Revision as of 07:25, 2 June 2010

You can submit jobs from your desktop and from the login systems (ribble and tevere) directly to the NDPF grid clusters using the qsub command. This allows for limited out-scaling of local analysis jobs to the grid clusters, benefiting from more compute power and better connectivity to the storage systems. We hope you find this facility useful and appreciate feed-back. The initial stage will consist of a limited end-user triel in which we aim to identify configuration errors and inconsistencies.

Access control

This service is open to selected users in Atlas and LHCb. In order to gain access, users must send a request to grid.support@nikhef.nl and ask their account to be enabled for this service.

Benefits

The NDPF qsub service has the following features:

  • scaling to a larger number of nodes
  • improved connectivity to storage at Nikhef (up to 160 Gbps, or almost 20 GByte/s). For Atlas, this includes the AODs and local group disk
  • dedicated connectivity to storage at SARA (10 Gbps). For Atlas, this includes ESD and RAW data
  • default installation of the experiment-recommended software has already been done for you (in /data/esia/exp/, as pointed to by $VO_exp_SW_DIR)
  • all grid tools available by default
  • fast locak disk space is available on each worker node. Use $TMPDIR for all your data storage and cache needs -- and not your home! The size of the TMPDIR is 30 GByte per job slot.

Limitations

Due to the nature of the setup, the following limitations apply

  • your home directory on your desktop is NOT availabel in the NDPF grid clusters (making it available would make your directory really world readable!)
  • the only shared file system is /data/tunnel, which appears on both sides (desktop network an NDPF) in the same way. The shared file system has a user area ".../user/uid/" and a group area for installing software ".../group/experiment/".
  • you must not use the shared file system to transfer files in and out. Use the grid storage for that purpose!
  • the shared file system is a data disk: there is no backup of the files stored there
  • for users that do not have their own home directory on the NDPF grid UI, the home directory is set to the tunnel cache area.
  • no more than 3 GByte of RAM and 30 Gbyte of TMPDIR per core please

If you were to try and abuse the shared file system for data-intensive work, you will kill the file server and you will impede all other users of the cluster. So please don't!

Examples

Example job script

In the 'NDPF' side of the cluster, you will see the tunnel file system and the grid tools (including the experiment software distributions that have been installed for you by your experiment computing coordinators or VO operations manager).

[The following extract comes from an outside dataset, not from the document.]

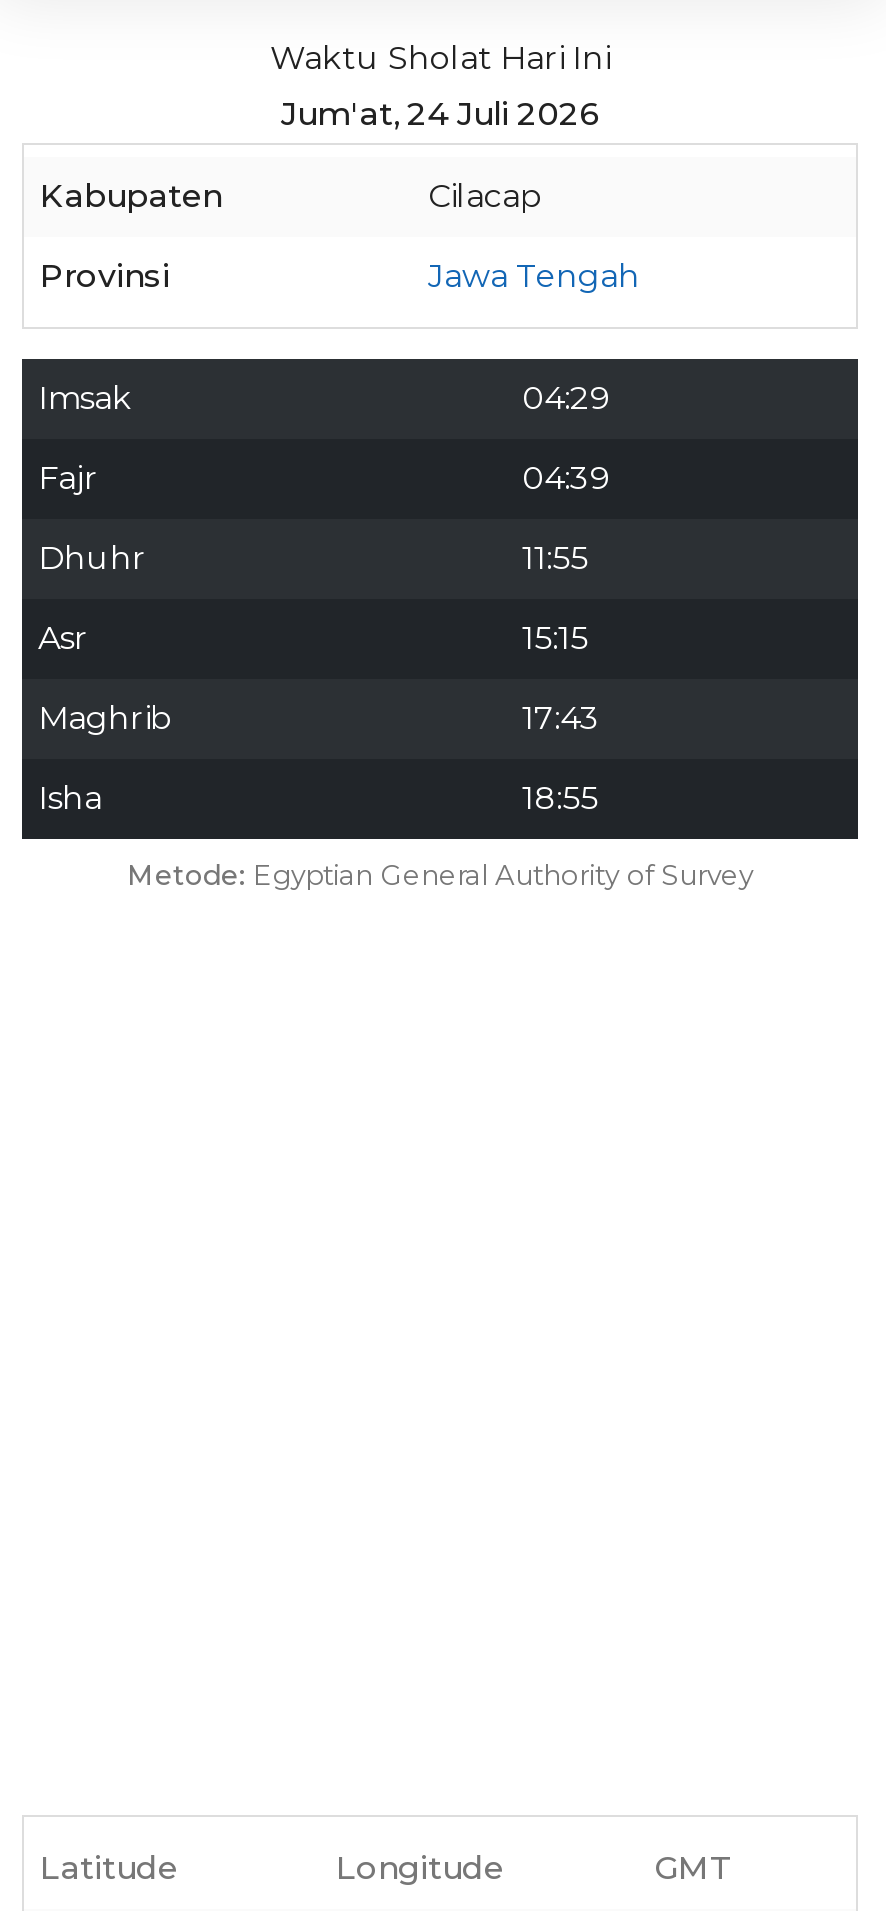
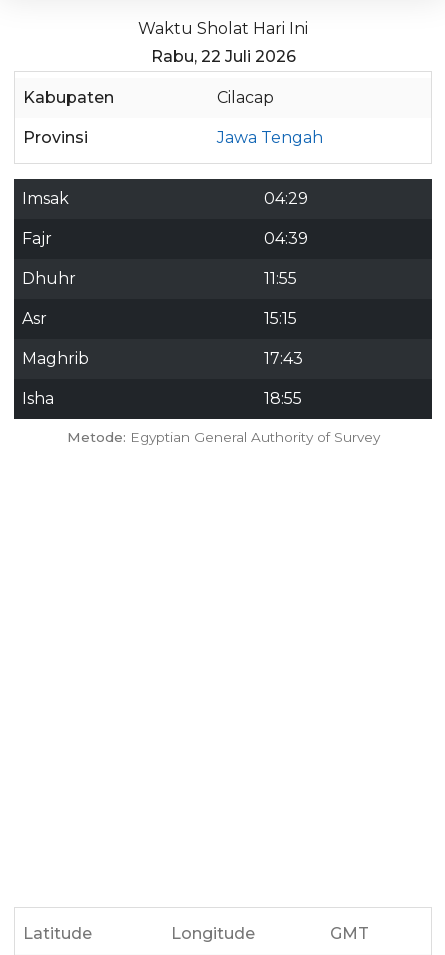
- Jum'at, 24 Juli 2026
+ Rabu, 22 Juli 2026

The 'shared file system' (/data/tunnel/) is not intended for transfer of data files, and should only be used to log files, standard input and output, and for hosting job scripts and your own programs. Quota on this file system is intentionally limited (to 256 MByte per user). If you were to use it for data transfer, you would just kill the server and prevent all other users from doing any work.

To store and retrieve files, use the following:

  • when submitting, make sure you have a valid grid proxy. Use voms-proxy-init -voms yourVO to get a proxy.
  • to store temporary or large data files, use the directory pointed to by $TMPDIR. This is local to each worker node and on a very fast disk. It will be purged on job completion
  • to retrieve data, use your experiment's data management tools, or the lcg-cp command
  • to write result data a the end of the job ditto: write the results to grid storage using your data management tools or lcg-cp and retrieve them on your desktop or laptop. Note that you cannot overwrite files on grid storage -- select unique names or remove your old data with lcg-del.

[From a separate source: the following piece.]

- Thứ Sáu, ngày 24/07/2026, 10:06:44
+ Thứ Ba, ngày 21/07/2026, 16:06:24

A typical job script looks like:

#! /bin/sh
#
# @(#)/user/davidg/ndpf-example.sh
#
#PBS -q medium@stro.nikhef.nl
#
cd $TMPDIR
lcg-cp srm://tbn18.nikhef.nl/dpm/nikhef.nl/home/pvier/davidg/welcome.txt file:`pwd`/welcome.txt
cat welcome.txt > goodbye.txt
lcg-cp file:`pwd`/goodbye.txt srm://tbn18.nikhef.nl/dpm/nikhef.nl/home/pvier/davidg/goodbye.txt
dt=`date`
nodes=`cat $PBS_NODEFILE`
echo "Copied the welcome to the goodbye file on $dt!"
echo "and used hosts $nodes for that"

which you would submit like:

/global/ices/toolset/bin/nsub /user/davidg/ndpf-example.sh

For more complex data movement scenarios, contact grid.support@nikhef.nl for suggestions.

Documentation

Queues and PBS server

The NDPF PBS server is (currently) called stro.nikhef.nl and has one queue enabled for local job submission. This queue is called medium and has a maximum wall clock time of 36 hours. By default, the nsub utility will submit to this medium queue.

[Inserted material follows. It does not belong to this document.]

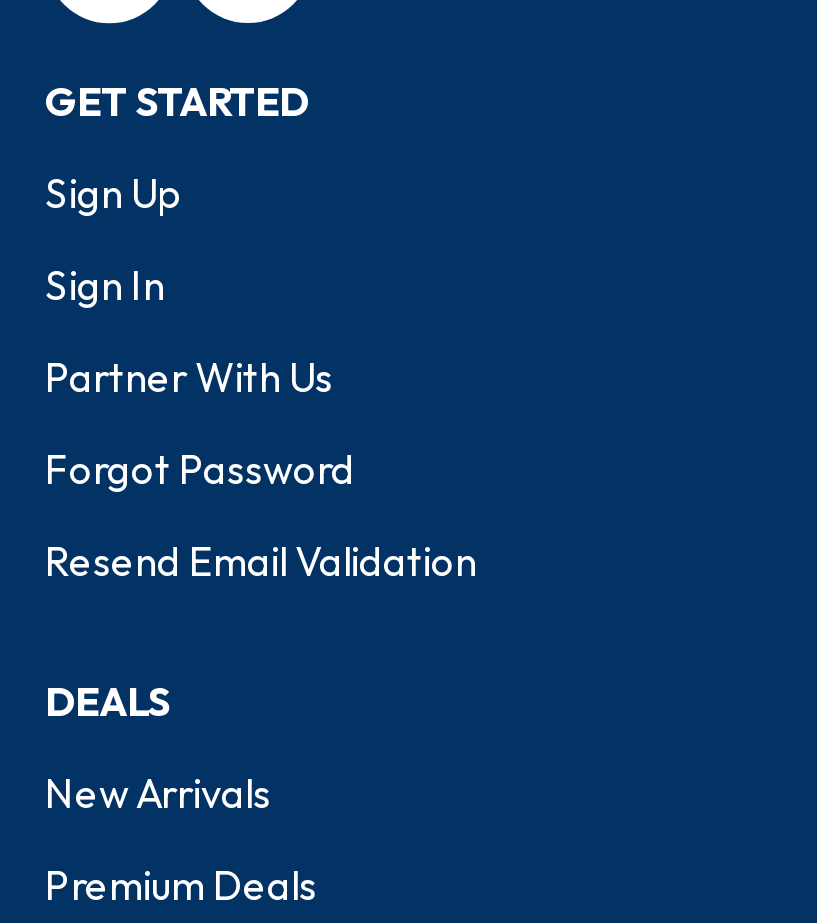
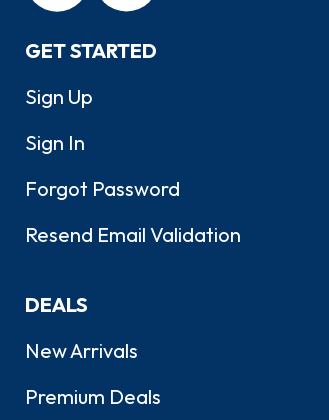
- Partner With Us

nsub wrapper (/global/ices/toolset/bin/nsub)

The nsub utility submits batch scripts from ikohefnet hosts to the
NDPF using the shared file system. The jobs can be submitted from selected
hosts on the ikohef network and will run on the NDPF clusters.

Usage: nsub [-o output] [-e error] [-q queue] [-v] [--quiet] [-I]
      [-N name] [-f proxyfile] [-c rcfile] <job> ...

Arguments:
  -o outputfile            destination of stdout, must be in sharedfs
  -e errorfile             destination of stderr, must be in sharedfs
  -q queue                 queue to which to submit on stro.nikhef.nl
  -v/--quiet               be more verbose/do not warn about relocations
  -N name                  name on the job in the pbs queue
  -I                       interactive jobs are NOT SUPPORTED
  -n                       do not actually submit job (dryrun)
  -c rcfile                additional definitions and defaults
  <job> ...                more than one job may be submitted to PBS,
                           (no -o or -e possible if more than one job given)
Defaults:
  shared file system       /data/tunnel
  userdirectory            /data/tunnel/user/davidg
  pbs server               stro.nikhef.nl
  queue                    infra

Environment variables

When using grid tools on your desktop or on stoomboot, you may have references to the desktop grid installation (/global/ices/lcg/current/...) set in your environment variables. These will not work on the NDPF, where the grid tools have been installed as part of the operating system. For consistency reasons, the nsub wrapper will remove such variables from your environment as you submit your job, unless you have them pointing explicitly to the shared file system in /data/tunnel.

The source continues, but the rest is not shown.